22. If an investment is producing a return that is equal to the required


return, the investment's net present value will be:
A. positive.
B. greater than the project's initial investment.
C. zero.
D. equal to the project's net profit.
E. less than, or equal to, zero.

23. Which one of the following indicates that a project should be rejected?
Assume the cash flows are normal, i.e., the initial cash flow is negative.
A. Average accounting return that exceeds the requirement
B. Payback period that is shorter than the requirement period
C. Positive net present value
D. Profitability index less than 1.0
E. Internal rate of return that exceeds the required return

24. Which one of the following indicators offers the best assurance that a
project will produce value for its owners?
A. PI equal to zero
B. Negative rate of return
C. Positive AAR
D. Positive IRR
E. Positive NPV

25. Which one of the following statements is correct?
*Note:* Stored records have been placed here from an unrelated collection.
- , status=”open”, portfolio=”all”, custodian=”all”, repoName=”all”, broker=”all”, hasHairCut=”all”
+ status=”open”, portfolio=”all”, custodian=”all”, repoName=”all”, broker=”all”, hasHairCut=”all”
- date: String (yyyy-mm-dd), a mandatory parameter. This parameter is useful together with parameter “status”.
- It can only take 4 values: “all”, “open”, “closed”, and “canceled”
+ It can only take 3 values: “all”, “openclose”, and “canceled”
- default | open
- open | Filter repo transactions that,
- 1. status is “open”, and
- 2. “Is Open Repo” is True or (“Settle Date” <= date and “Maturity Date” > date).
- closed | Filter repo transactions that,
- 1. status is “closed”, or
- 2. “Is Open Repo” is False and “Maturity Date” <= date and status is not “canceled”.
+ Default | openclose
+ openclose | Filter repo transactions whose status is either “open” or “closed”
A. A longer payback period is preferred over a shorter payback period.
B. The payback rule states that you should accept a project if the payback
period is less than one year.
C. The payback period ignores the time value of money.
D. The payback rule is biased in favor of long-term projects.
E. The payback period considers the timing and amount of all of a
project's cash flows.

26. Generally speaking, payback is best used to evaluate which type of


projects?
A. Low-cost, short-term
B. High-cost, short-term
C. Low-cost, long-term
D. High-cost, long-term
E. Any size of long-term project

27. Which one of the following is the primary advantage of payback


analysis?
A. Incorporation of the time value of money concept
B. Ease of use
C. Research and development bias
D. Arbitrary cutoff point
E. Long-term bias

28. The payback method of analysis ignores which one of the following?
A. Initial cost of an investment
B. Arbitrary cutoff point
C. Cash flow direction
D. Time value of money
E. Timing of each cash inflow

29. Which one of the following methods of analysis ignores the time value
of money?
A. Net present value
B. Internal rate of return
C. Discounted cash flow analysis
D. Payback
E. Profitability index
30. Which one of the following methods of analysis has the greatest bias
toward short-term projects?
A. Net present value
B. Internal rate of return
C. Average accounting return
D. Profitability index
E. Payback

Test II: Enumeration


Give five (5) criteria used to evaluate proposed
investments

Chapter 9 Quiz
Test I Multiple Choice. Write in CAPITAL LETTER the best answer. NO
ERASURES ALLOWED! 2 Points each
1. Which one of the following is a correct value to use if you are conducting a
best-case scenario analysis?
A. Sales price that is most likely to occur
B. Lowest expected level of sales quantity
C. Lowest expected salvage value
D. Highest expected need for net working capital
E. Lowest expected value for fixed costs
2. The tax shield approach to computing the operating cash flow, given a tax-
paying firm:
A. ignores both interest expense and taxes.
B. separates cash inflows from cash outflows.
C. considers the changes in net working capital resulting from a new project.
D. ignores all noncash expenses and their effects.
E. recognizes that depreciation creates a cash inflow.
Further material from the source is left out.